Baru 11 Bulan Jadi Sekda, Mursyid Dikabarkan Mundur, Ada Apa dengan Birokrasi Aceh Tengah?
CYBERKRIMINAL.COM, ACEH TENGAH - Kabar Sekretaris Daerah (Sekda) Aceh Tengah, Mursyid, mengundurkan diri mengejutkan publik. Pasalnya, Mursyid baru sekitar 11 bulan menjabat sejak dilantik Bupati Aceh Tengah Haili Yoga pada 9 September 2025.
Mursyid disebut mengundurkan diri dengan alasan pensiun dini. Namun, hingga kini belum ada penjelasan resmi mengenai alasan tersebut. Kondisi ini memunculkan pertanyaan publik terkait dinamika birokrasi di lingkungan Pemerintah Kabupaten Aceh Tengah.
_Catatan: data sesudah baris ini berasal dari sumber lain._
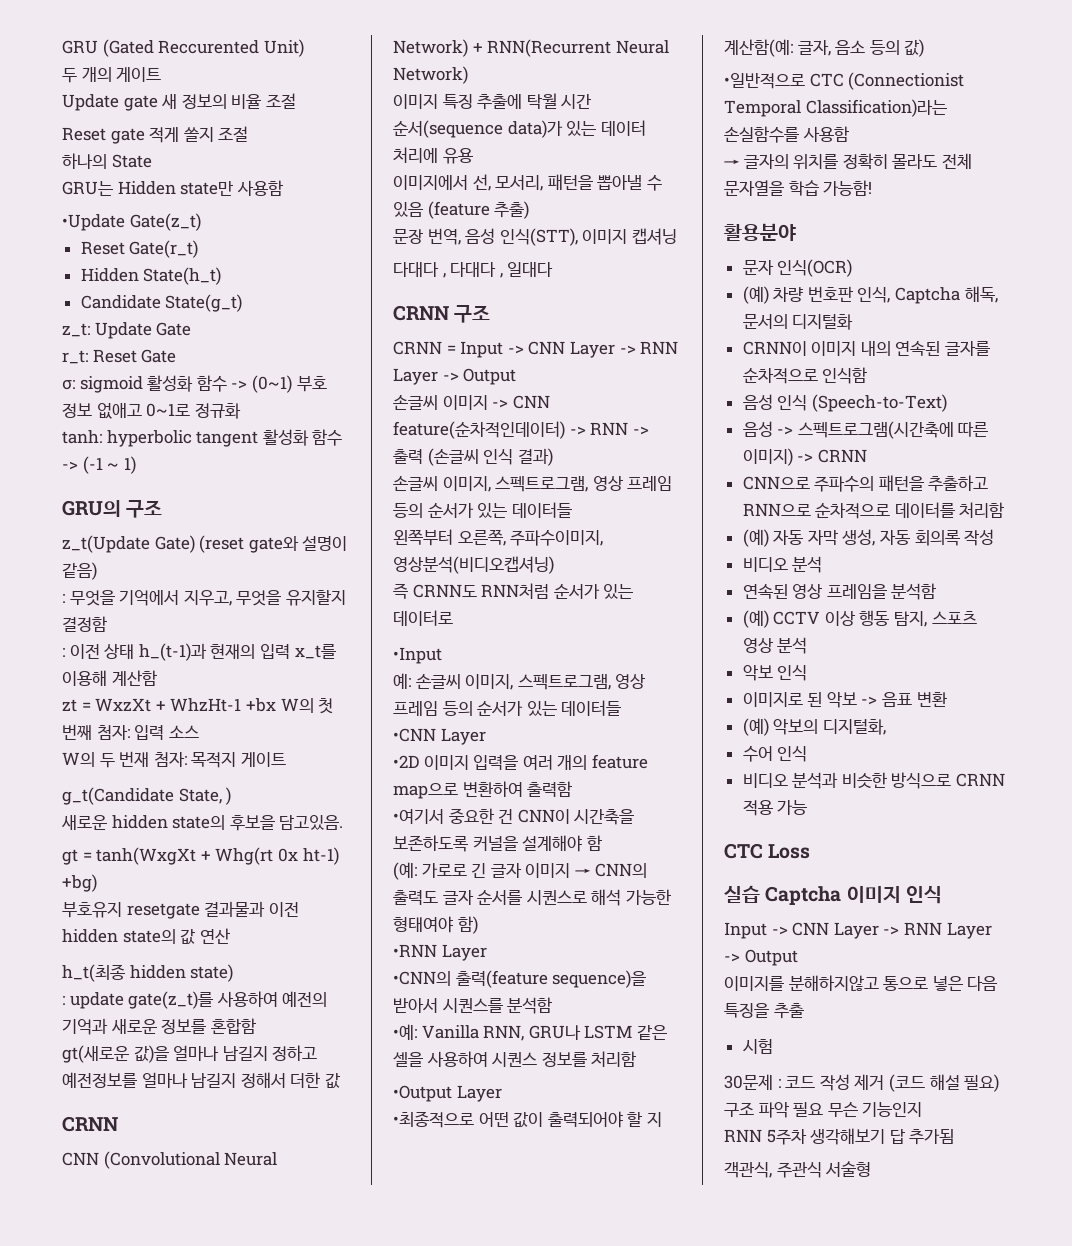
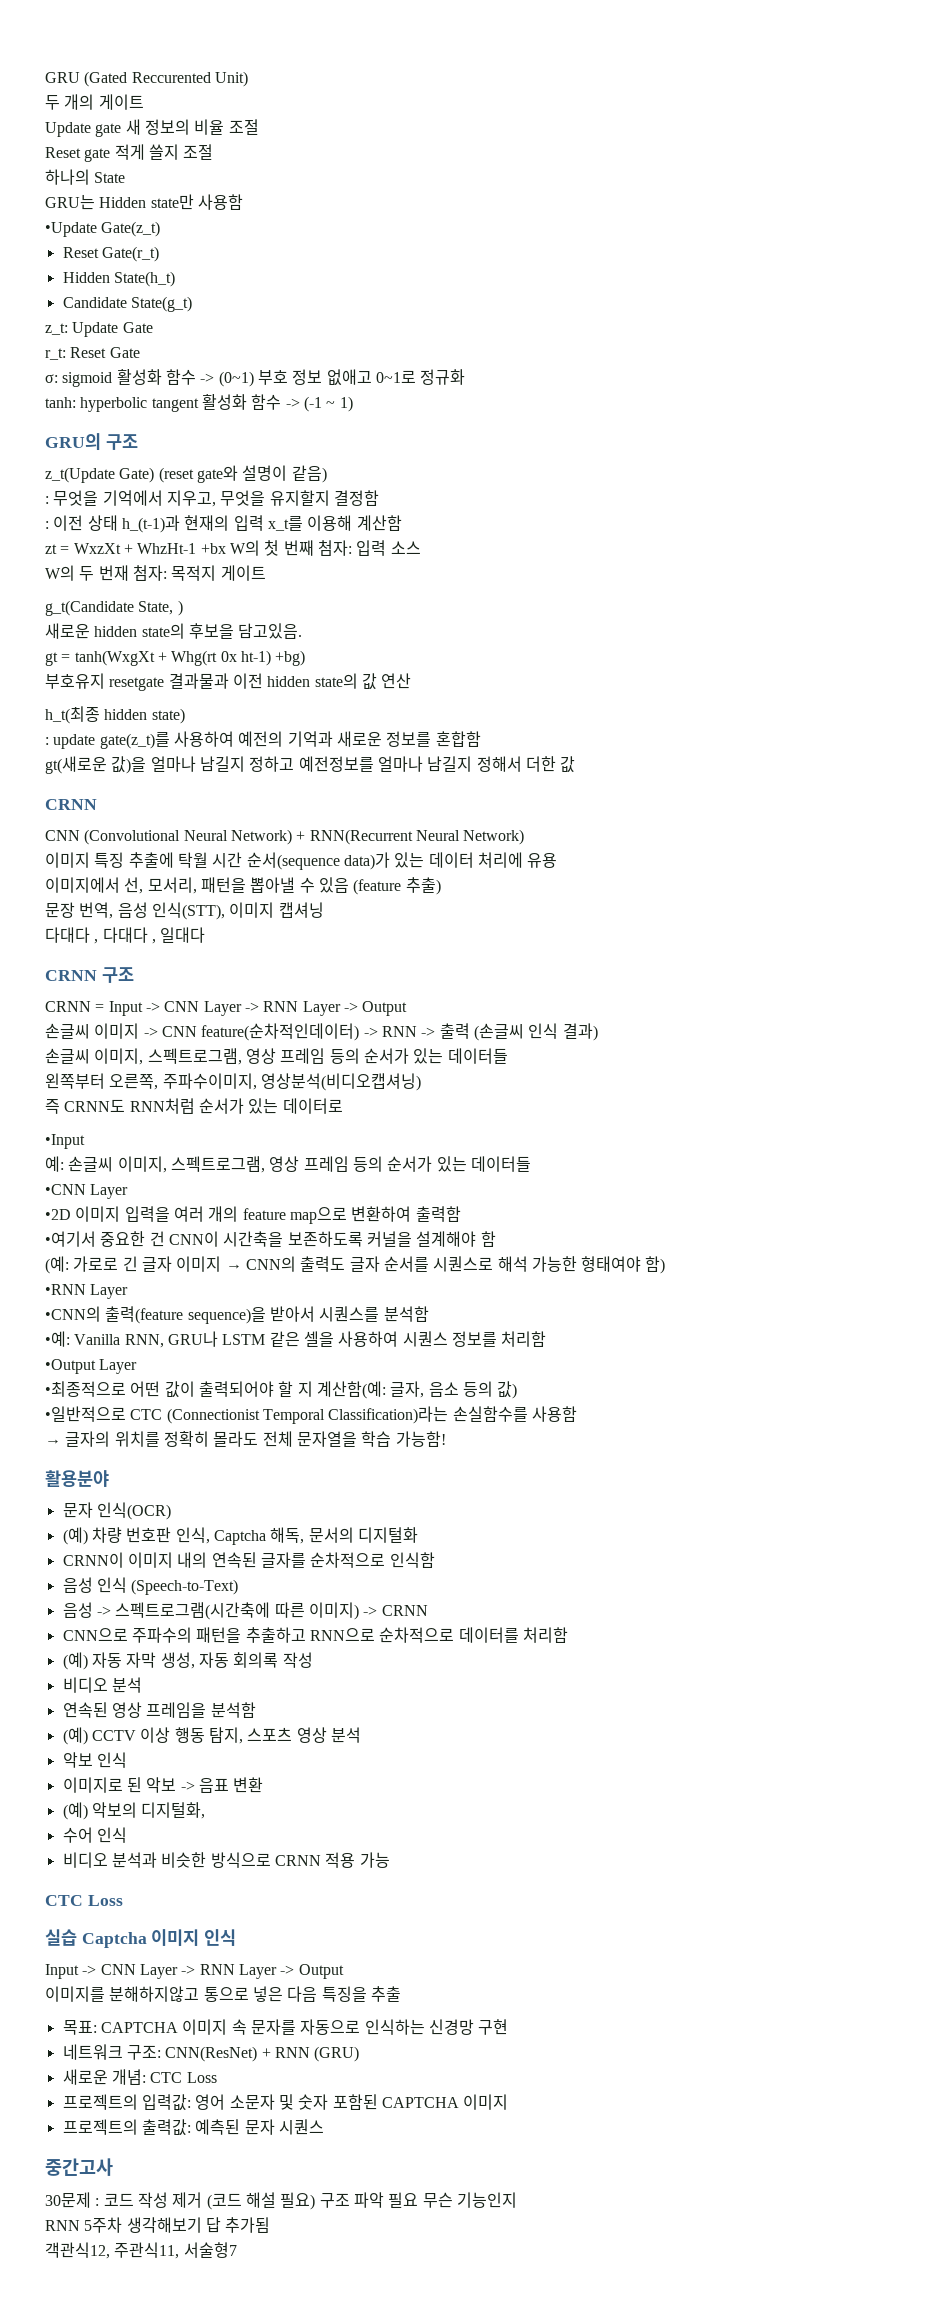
- 시험
+ 목표: CAPTCHA 이미지 속 문자를 자동으로 인식하는 신경망 구현
+ 네트워크 구조: CNN(ResNet) + RNN (GRU)
+ 새로운 개념: CTC Loss
+ 프로젝트의 입력값: 영어 소문자 및 숫자 포함된 CAPTCHA 이미지
+ 프로젝트의 출력값: 예측된 문자 시퀀스
+ 중간고사
- 객관식, 주관식 서술형
+ 객관식12, 주관식11, 서술형7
Posisi Sekda merupakan jabatan strategis dalam penyelenggaraan pemerintahan daerah, termasuk mengoordinasikan administrasi pemerintahan dan pembinaan aparatur sipil negara (ASN). Karena itu, keputusan pengunduran diri pejabat pada posisi tersebut dinilai perlu dijelaskan secara terbuka.
Kabar ini juga muncul setelah sebelumnya sejumlah pejabat di lingkungan Pemkab Aceh Tengah dikabarkan meninggalkan atau mengalami perubahan jabatan, di antaranya Kepala Dinas Perikanan, Kepala Kesbangpol, Kepala DLHK, serta polemik terkait posisi Direktur Utama RSUD Datu Beru Takengon.
Rentetan tersebut memunculkan pertanyaan di tengah masyarakat: ada apa dengan birokrasi Pemerintah Kabupaten Aceh Tengah?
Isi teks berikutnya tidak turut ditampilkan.